Hintergrund des Konflikts
Das Aztekenstadion, das bereits 1970 und 1986 Schauplatz von WM-Eröffnungsspielen und Endspielen war, sollte auch 2026 das Eröffnungsspiel ausrichten. Doch ein 99-Jahresvertrag, der den Besitzern von 600 Logen und 8000 einzelnen Sitzplätzen freien Eintritt zu allen Events garantierte, führte zu einem Rechtsstreit. Der Stadionbetreiber hatte es versäumt, die FIFA über diese Sonderregelung zu informieren, aus Angst, dass das Stadion andernfalls nicht als Spielort ausgewählt würde.

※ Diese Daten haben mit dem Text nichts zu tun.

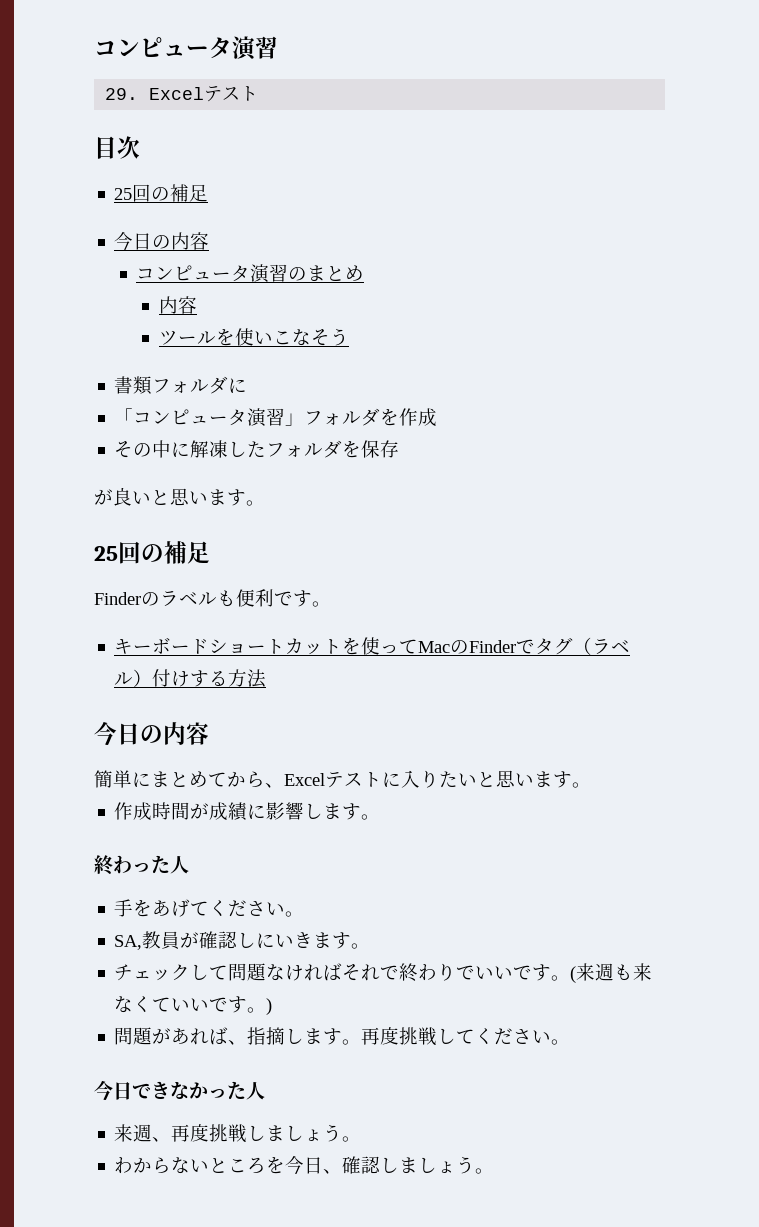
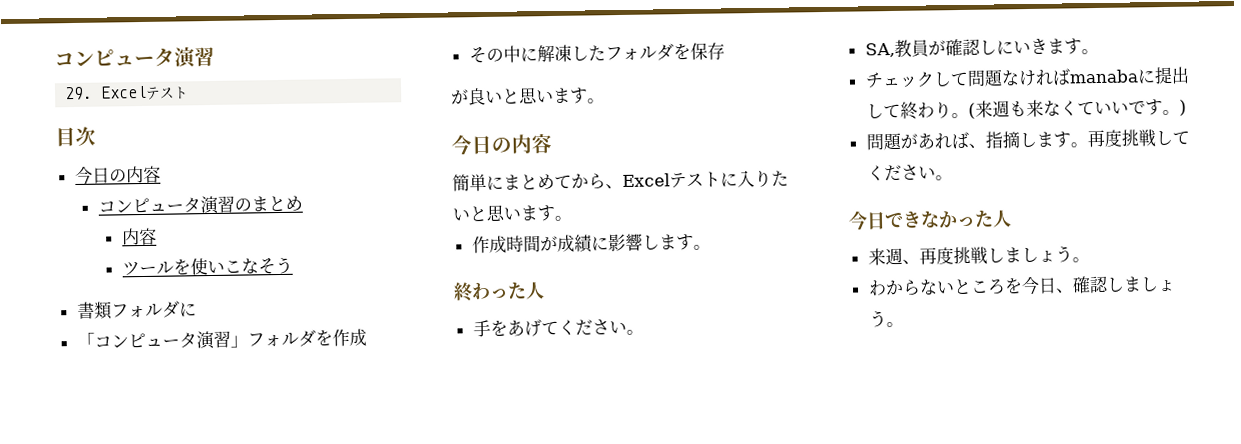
[114,184,209,202] // 25回の補足 -> (96, 136) none
[94,541,210,564] [94,589,331,607] [114,637,631,655] [114,669,267,688] // 25回の補足 // Finderのラベルも便利です。 // キーボードショートカットを使ってMacのFinderでタグ（ラベル）付けする方法 -> (605, 101) none
[342,963,552,982] それで終わりでいいです -> [1068,66,1190,85] [865,101,952,120] manabaに提出して終わり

Gerichtliche Auseinandersetzungen
Die Dauerkarteninhaber, organisiert in der AMTPP, zogen vor Gericht, um ihre Rechte durchzusetzen. Als Reaktion verboten die FIFA und Ollamani das Mitbringen eigener Speisen und Getränke und boten teure Verpflegungspakete an. Zudem drohten sie mit Stadionverboten bei Weiterverkauf der Karten. Beide Maßnahmen wurden jedoch gerichtlich gestoppt.
Einigung und Ausblick
Mit der Zahlung von 63 Millionen Dollar scheint der Konflikt nun beigelegt. Das Aztekenstadion wird somit wie geplant das Eröffnungsspiel der WM 2026 ausrichten. Mexiko ist in diesem Jahr nur einer von drei Gastgebern, neben den USA und Kanada. Das Stadion liegt auf über 2200 Metern Höhe, was für die Spieler eine besondere Herausforderung darstellt.